Primary Producing Investment - Agricultural Land

Hello Everyone,

I had an interesting conversation with a colleague at work today who shared some details about a 130 acre property in NSW that he initially bought as a hobby/recreational farm but then discovered that he was able to flip this into a primary production farm that housed ~30 head of beef cattle.

He mentioned that he was able to get some great tax benefits and at the same time was able to use it as a recreational/hobby farm.

This piqued my interest as it could potentially be strategy to achieve to have exposure to capital gains and financially benefit those that are in the higher tax brackets and at the same time act as a bit of a hobby/recreational farm.
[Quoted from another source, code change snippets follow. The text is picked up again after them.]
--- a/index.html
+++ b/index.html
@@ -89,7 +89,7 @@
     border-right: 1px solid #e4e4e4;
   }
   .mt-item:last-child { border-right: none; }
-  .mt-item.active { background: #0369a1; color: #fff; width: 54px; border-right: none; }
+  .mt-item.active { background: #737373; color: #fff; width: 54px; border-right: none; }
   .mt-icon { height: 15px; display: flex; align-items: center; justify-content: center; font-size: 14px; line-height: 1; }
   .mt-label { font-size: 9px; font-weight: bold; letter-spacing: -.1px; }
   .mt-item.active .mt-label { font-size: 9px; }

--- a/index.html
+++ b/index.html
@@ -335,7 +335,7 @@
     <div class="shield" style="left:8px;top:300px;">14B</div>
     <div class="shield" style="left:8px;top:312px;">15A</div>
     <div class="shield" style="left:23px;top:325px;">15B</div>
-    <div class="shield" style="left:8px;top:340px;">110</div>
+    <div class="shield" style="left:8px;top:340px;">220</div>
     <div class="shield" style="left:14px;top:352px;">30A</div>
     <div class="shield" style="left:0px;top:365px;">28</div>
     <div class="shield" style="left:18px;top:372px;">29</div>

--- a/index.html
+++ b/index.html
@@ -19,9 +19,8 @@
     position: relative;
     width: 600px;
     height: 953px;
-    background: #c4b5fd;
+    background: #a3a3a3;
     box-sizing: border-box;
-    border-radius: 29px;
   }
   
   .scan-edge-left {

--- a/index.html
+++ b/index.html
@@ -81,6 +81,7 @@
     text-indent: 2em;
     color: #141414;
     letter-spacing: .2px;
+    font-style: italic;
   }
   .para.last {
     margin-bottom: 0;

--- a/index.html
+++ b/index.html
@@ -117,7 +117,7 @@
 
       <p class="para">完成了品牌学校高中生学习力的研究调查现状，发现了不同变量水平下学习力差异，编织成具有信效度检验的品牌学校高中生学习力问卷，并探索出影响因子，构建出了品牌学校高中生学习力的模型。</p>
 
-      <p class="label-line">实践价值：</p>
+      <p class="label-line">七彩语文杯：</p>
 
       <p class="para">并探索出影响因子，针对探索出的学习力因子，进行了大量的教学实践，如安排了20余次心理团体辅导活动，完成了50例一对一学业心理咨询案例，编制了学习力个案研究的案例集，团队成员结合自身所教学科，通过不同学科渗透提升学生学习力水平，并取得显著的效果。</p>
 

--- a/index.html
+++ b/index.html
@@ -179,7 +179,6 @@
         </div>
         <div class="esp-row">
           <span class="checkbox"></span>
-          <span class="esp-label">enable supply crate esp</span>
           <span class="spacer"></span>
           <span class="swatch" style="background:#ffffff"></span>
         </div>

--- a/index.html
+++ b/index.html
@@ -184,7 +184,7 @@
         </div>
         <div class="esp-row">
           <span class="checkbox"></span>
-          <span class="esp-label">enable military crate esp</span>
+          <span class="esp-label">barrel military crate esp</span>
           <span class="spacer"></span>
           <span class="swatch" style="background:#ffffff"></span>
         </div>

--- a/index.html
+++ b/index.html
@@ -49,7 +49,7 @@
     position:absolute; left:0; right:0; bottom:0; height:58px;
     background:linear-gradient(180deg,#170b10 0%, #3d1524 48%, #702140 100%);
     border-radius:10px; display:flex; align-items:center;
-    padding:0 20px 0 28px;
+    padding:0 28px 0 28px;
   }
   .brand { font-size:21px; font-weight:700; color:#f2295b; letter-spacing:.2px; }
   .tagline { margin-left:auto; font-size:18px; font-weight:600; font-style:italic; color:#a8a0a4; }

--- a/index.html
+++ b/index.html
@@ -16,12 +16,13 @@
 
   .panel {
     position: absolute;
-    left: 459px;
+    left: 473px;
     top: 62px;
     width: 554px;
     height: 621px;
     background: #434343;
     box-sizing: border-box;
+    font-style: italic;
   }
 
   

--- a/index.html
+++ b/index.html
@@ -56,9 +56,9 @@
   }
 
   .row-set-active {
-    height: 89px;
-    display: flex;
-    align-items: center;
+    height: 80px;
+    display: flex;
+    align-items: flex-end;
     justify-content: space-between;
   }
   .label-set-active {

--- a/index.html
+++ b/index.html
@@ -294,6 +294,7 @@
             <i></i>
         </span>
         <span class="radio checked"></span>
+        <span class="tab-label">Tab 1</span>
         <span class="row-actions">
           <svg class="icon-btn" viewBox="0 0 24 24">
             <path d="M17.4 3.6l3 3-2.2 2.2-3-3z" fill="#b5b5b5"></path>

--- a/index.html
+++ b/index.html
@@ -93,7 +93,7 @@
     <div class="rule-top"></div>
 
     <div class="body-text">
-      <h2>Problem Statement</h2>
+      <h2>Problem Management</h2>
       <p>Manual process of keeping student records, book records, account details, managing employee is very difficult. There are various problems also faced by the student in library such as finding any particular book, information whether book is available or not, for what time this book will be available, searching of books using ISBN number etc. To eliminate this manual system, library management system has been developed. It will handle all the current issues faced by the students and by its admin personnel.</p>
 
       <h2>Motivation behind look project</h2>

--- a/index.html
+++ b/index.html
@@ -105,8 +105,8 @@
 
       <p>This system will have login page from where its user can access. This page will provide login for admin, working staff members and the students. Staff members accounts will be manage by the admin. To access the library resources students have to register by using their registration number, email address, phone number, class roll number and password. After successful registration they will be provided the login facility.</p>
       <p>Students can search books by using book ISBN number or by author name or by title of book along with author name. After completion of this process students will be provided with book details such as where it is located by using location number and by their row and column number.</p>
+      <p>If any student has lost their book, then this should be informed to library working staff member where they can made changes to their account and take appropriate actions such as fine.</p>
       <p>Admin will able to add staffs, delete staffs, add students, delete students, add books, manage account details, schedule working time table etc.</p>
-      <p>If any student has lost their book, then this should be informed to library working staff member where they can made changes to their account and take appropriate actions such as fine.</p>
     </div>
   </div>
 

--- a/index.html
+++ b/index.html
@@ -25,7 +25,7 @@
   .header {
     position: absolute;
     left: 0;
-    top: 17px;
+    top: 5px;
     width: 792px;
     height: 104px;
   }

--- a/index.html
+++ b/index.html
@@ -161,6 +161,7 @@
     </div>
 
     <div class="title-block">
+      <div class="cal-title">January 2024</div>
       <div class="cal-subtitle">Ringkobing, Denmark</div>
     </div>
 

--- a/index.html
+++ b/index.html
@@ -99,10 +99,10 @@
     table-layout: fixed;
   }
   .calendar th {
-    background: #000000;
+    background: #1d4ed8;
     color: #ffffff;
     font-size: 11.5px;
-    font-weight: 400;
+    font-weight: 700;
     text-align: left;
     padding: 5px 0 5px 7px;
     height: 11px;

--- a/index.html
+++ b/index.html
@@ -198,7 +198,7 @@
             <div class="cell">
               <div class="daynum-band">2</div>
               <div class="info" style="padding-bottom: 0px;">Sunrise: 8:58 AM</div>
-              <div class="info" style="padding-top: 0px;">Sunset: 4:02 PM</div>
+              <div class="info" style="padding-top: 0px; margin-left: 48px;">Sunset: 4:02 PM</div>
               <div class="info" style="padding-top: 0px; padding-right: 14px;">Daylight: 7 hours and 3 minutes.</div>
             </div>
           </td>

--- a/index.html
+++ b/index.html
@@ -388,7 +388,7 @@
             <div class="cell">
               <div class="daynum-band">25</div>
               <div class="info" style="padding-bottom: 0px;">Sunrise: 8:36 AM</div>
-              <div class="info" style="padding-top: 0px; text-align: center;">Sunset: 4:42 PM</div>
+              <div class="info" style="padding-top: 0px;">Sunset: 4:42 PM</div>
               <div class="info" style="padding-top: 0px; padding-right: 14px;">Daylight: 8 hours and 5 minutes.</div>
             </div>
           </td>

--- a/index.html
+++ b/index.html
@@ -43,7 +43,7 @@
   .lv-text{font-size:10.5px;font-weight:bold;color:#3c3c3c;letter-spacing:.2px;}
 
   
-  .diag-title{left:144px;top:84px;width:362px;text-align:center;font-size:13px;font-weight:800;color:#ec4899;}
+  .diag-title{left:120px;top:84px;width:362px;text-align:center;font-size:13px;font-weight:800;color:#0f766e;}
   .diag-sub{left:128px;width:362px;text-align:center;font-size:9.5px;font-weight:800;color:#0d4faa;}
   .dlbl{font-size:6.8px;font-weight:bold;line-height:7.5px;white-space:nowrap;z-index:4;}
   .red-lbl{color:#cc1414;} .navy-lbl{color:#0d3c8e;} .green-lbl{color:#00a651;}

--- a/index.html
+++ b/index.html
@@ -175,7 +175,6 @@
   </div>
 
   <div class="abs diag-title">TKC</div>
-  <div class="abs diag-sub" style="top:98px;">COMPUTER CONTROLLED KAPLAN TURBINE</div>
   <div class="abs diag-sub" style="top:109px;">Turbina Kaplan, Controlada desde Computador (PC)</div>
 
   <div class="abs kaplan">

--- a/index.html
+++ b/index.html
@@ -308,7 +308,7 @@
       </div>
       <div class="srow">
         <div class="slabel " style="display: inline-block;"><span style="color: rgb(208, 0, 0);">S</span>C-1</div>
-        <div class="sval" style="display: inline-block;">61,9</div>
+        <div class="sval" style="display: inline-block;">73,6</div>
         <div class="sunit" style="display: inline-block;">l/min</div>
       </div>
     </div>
I'm wondering if any of you have ventured down this path and able to share some of your experiences on this and whether the thought of this is really just romanticism.

He purchased up near Newcastle for 400k and says it is worth about 600k....

Interested in your thoughts on this.....

Regards,
q
 
Would love to buy a large acreage and do this, but no experience yet.

He probably has primary producer concession for land tax and he may be able to average his income over a few years. there are also some stamp duty concessions too.
 
http://law.ato.gov.au/atolaw/view.htm?DocID=TXR/TR9711/NAT/ATO/00001

http://www.smh.com.au/small-busines...sses-against-other-income-20130819-2s5yv.html


https://www.ato.gov.au/Business/Pri...y-producers-and-professional-arts-businesses/

A fair bit of effort to go to if you expect to make losses. On a small farm maybe you might be in front by running a few cattle to keep down the weeds etc some owned by your spouse and some by you and selling some each year. As long as you each sold less than $20,000 worth you might not have to worry about tax and showing you are operating a primary production business. By the time you paid interest, rates, vet, fencing etc you might break even.